Ron Headley

Personal information
- Full name: Ronald George Alphonso Headley
- Born: 29 June 1939 (age 87) Kingston, Colony of Jamaica
- Batting: Left-handed
- Bowling: Leg break
- Relations: George Headley (father) Dean Headley (son)

International information
- National side: West Indies;
- Test debut (cap 147): 26 July 1973 v England
- Last Test: 9 August 1973 v England
- Only ODI (cap 12): 7 September 1973 v England

Domestic team information
- 1958–1974: Worcestershire
- 1965–1974: Jamaica
- 1975–1976: Derbyshire

Career statistics
| Competition | Tests | ODIs | FC | LA |
| Matches | 2 | 1 | 423 | 162 |
| Runs scored | 62 | 19 | 21,695 | 4,788 |
| Batting average | 15.50 | 19.00 | 31.12 | 32.35 |
| 100s/50s | 0/0 | 0/0 | 32/117 | 2/30 |
| Top score | 42 | 19 | 187 | 132 |
| Balls bowled | 0 | 0 | 1,232 | 0 |
| Wickets | – | – | 12 | – |
| Bowling average | – | – | 49.00 | – |
| 5 wickets in innings | – | – | 0 | – |
| 10 wickets in match | – | – | 0 | – |
| Best bowling | – | – | 4/40 | – |
| Catches/stumpings | 2/– | 0/– | 356/– | 58/– |
- Source: Cricket Archive, 17 October 2010

= Ron Headley =

Jamaican cricketer (born 1939)

Ronald George Alphonso Headley (born 29 June 1939) is a former Jamaican cricketer who played in two Tests and one ODI in 1973. An opening batsman, in first-class cricket he scored 21,695 runs at an average of 31.12, with 32 hundreds and a highest score of 187.
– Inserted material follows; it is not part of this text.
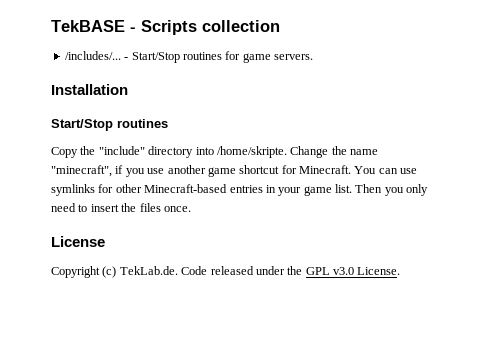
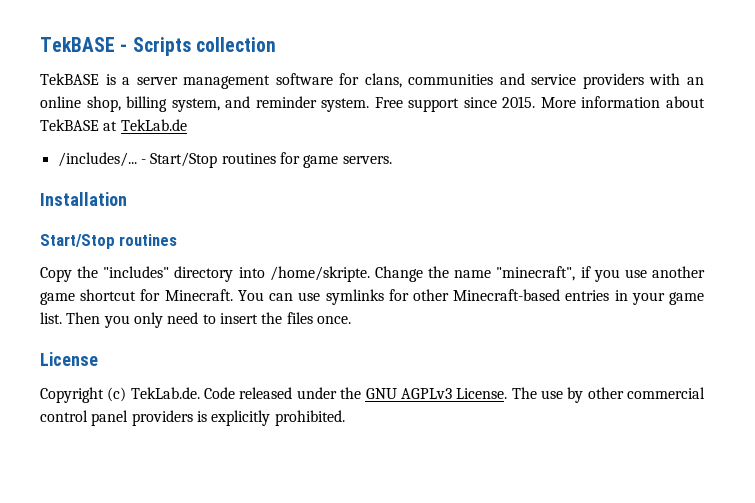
(280, 26) none -> [40,73,705,89] [40,96,706,112] [40,119,187,131] // TekBASE is a server management software for clans, communities and service providers with an online shop, billing system, and reminder system. Free support since 2015. More information about TekBASE at TekLab.de
[98,146,145,155] "include" -> [103,266,170,278] "includes"
[305,267,401,275] GPL v3.0 License. -> [365,387,705,403] [40,410,345,426] GNU AGPLv3 License. The use by other commercial control panel providers is explicitly prohibited.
Headley moved to England at age 11: his father George Headley, who played 22 Tests for West Indies, was the professional at Dudley Cricket Club. He spent most of his career in England, playing for Worcestershire from 1958 to 1974. He was capped by the county in 1961, and was awarded a benefit season in 1972 which raised just over £10,000.
In 1971 he scored 187 and 108 against Northamptonshire, becoming the first Worcestershire player to score a century in both innings of a first-class match since Edwin Cooper in 1946.

Headley was eligible to play for England: indeed, his father discouraged him from playing for the West Indies because he believed that the West Indies Board treated their players badly. But in 1973, following an injury to Steve Camacho, Headley was co-opted from Worcestershire into the West Indies touring team. He played seven first-class matches for the West Indians, including the first and second matches of a three-match Test series. His 42 in the second innings of the first match was his highest Test score. He also played in the second of two One Day International matches for the Prudential Trophy.

After retiring from playing, Headley went into coaching.

His son Dean Headley played 15 Tests and 13 ODIs for England. This was the first case of three consecutive generations of the same family (George, Ron and Dean Headley) playing Test cricket.